Lesson three: long-acting formulations are a switching-cost engine, not just a convenience. ViiV's pivot from daily oral HIV pills to multi-month injectables is usually described in terms of patient convenience, but the strategically important effect is economic. Once a patient is established on an injection administered in a clinician's office β with the appointment cadence, the provider workflow, and the reimbursement plumbing all built around it β the cost of switching back to a generic daily pill is high for everyone involved. The generic competitor may have an identical molecule and a far lower price, but it cannot easily dislodge a patient who has been moved into a different treatment paradigm entirely. Long-acting delivery, in other words, converts a molecule-level competition (which generics win on price) into a workflow-level competition (which incumbents can win on inertia). It is one of the most elegant defensive maneuvers in pharmaceuticals β provided the conversion happens before the patent cliff, not after. That single proviso is what separates GSK's bull case from its bear case.

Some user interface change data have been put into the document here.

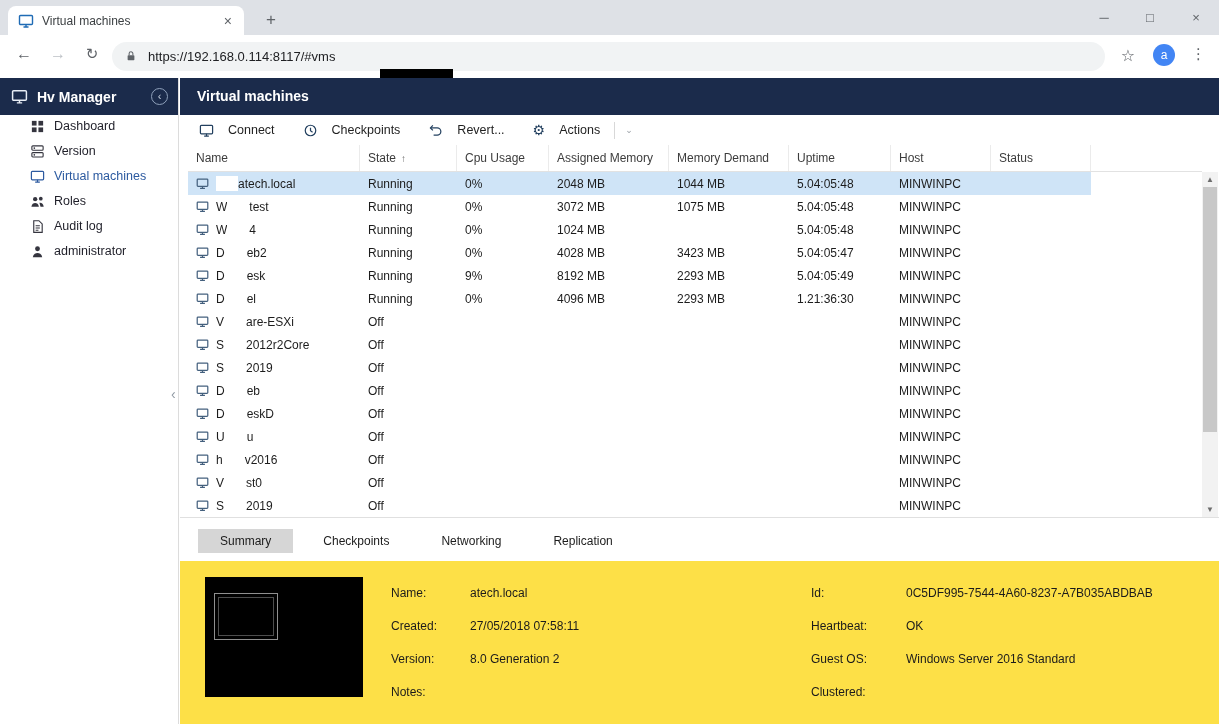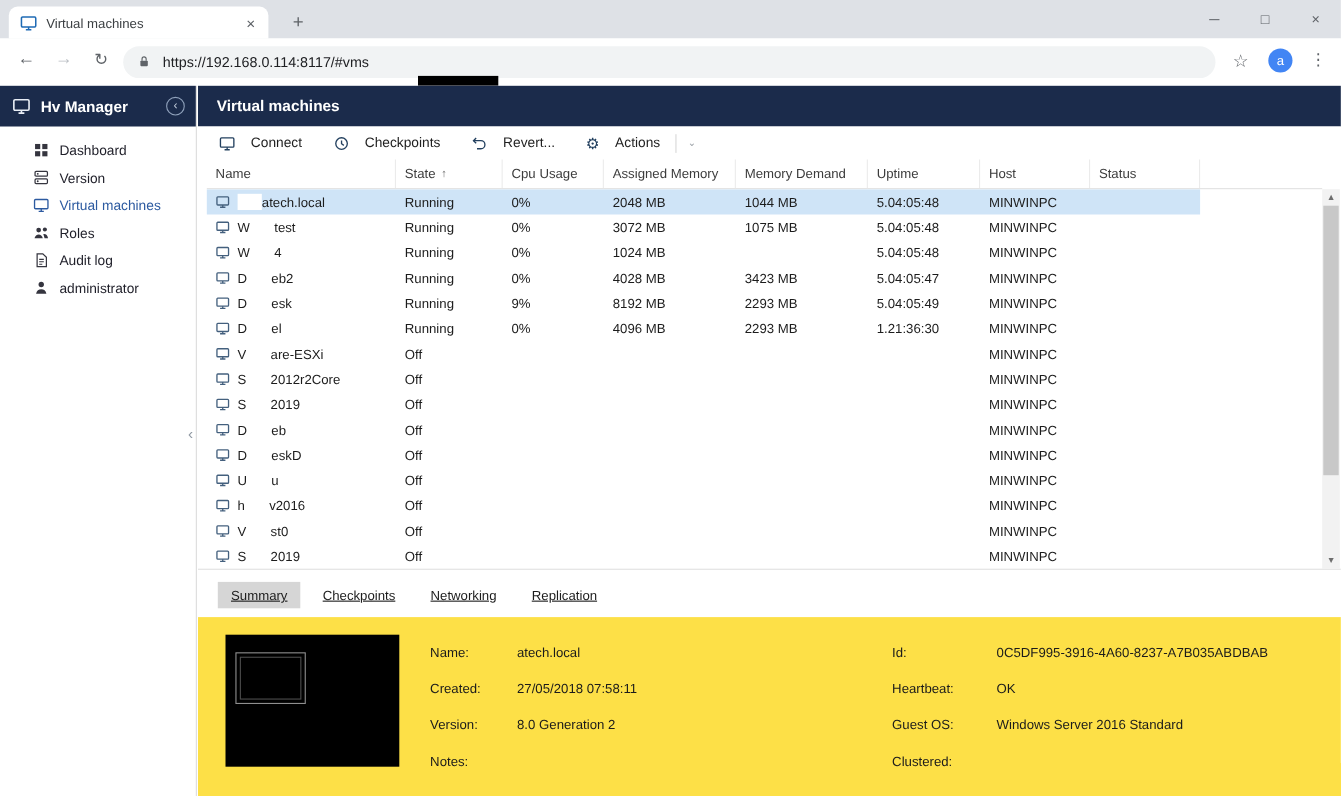"Dashboard" .sitem { align-items: flex-end -> flex-start }
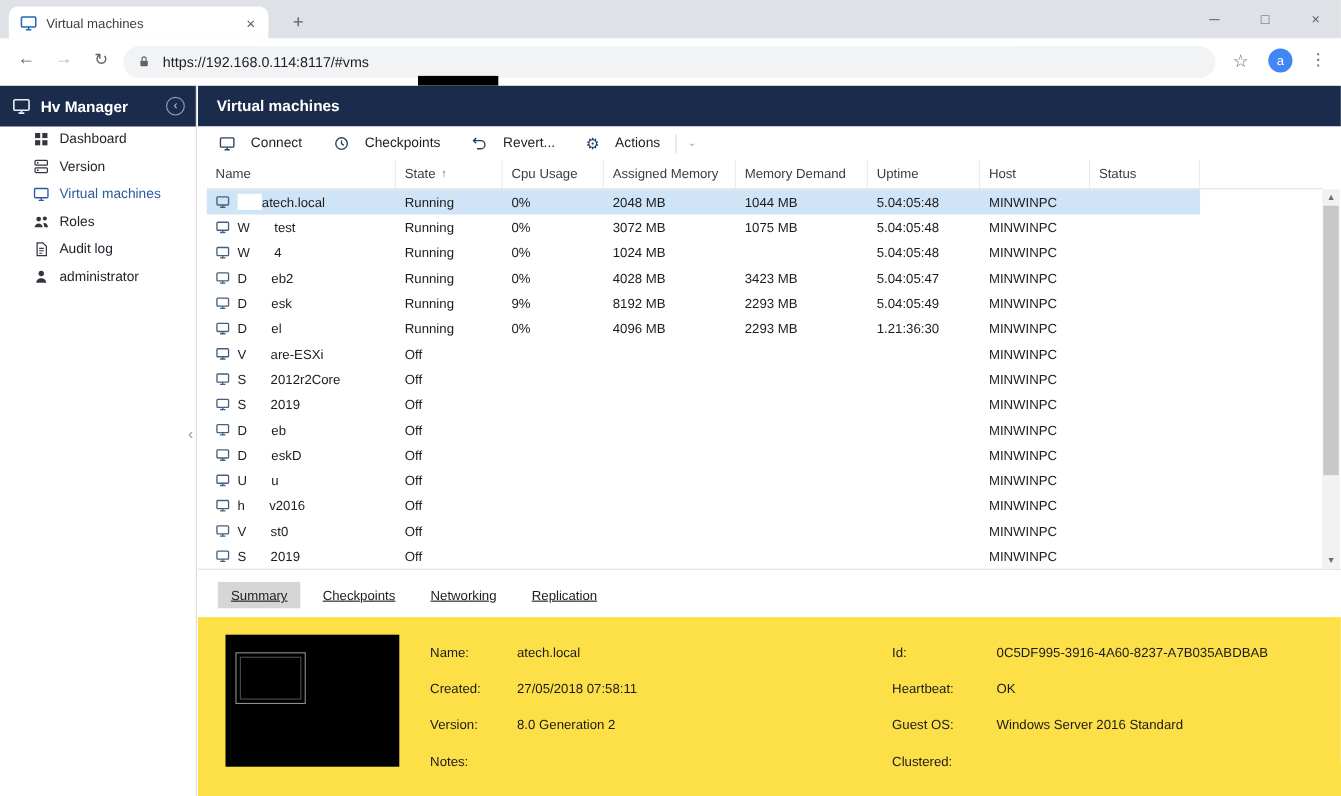"Summary" .tabitem { padding: 5px 12px -> 5px 22px; text-decoration: underline -> none }
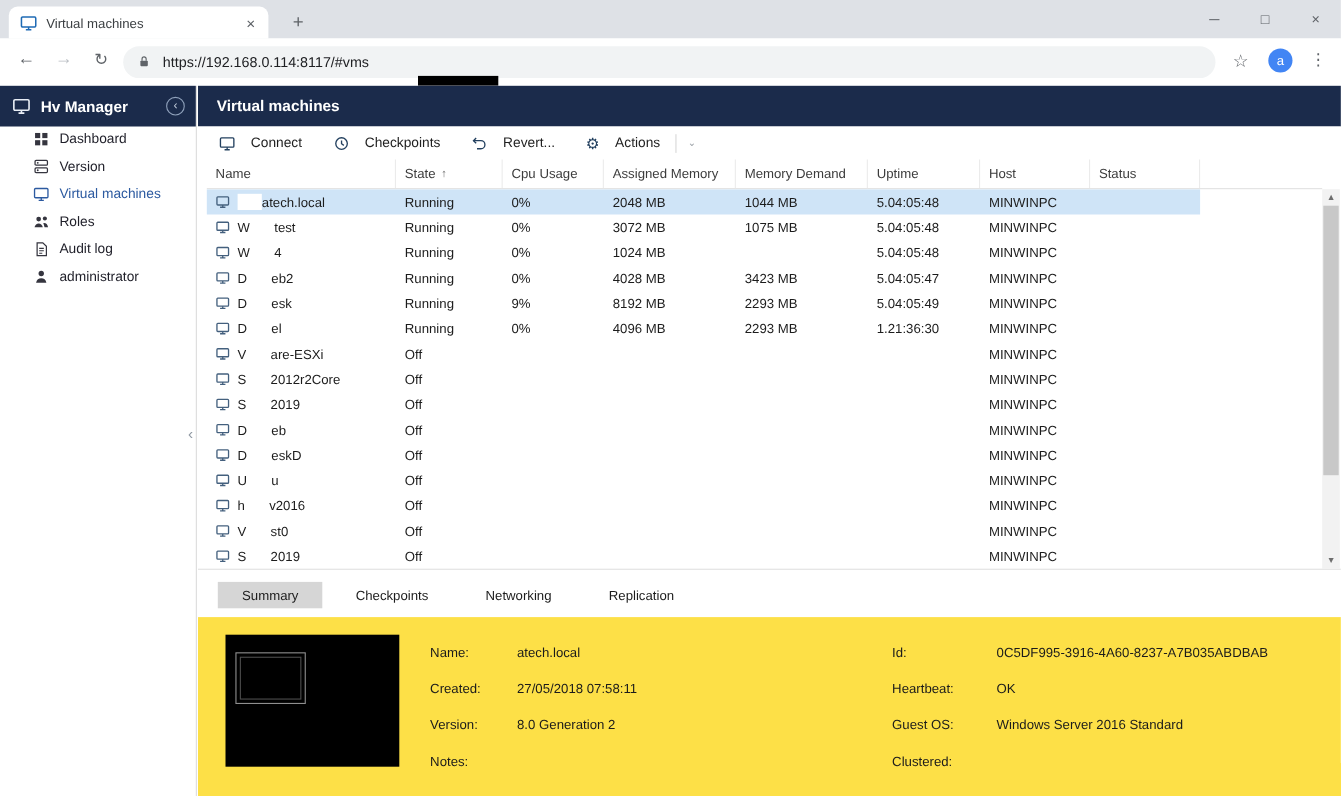"0C5DF995-3916-4A60-8237-A7B035ABDBAB" span.val { text: 0C5DF995-3916-4A60-8237-A7B035ABDBAB -> 0C5DF995-7544-4A60-8237-A7B035ABDBAB }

Notice that all three lessons rhyme. Each is, at bottom, a lesson about the difference between the visible surface of a business and the durable layer beneath it. Divesting oncology looked like selling cash flows; it was really selling an option. A vaccine's antigen looks like the product; the real moat is the adjuvant nobody sees. A pill and an injection look like two delivery formats; they are really two entirely different competitive games, one fought on price and one fought on workflow. The through-line of GSK's modern history β and the discipline it demands of an investor analyzing it β is to keep asking where the actual defensibility lives, and to refuse to be satisfied by the version of the story that sits on the surface. That discipline is exactly what the bull-versus-bear debate over the next five years will require.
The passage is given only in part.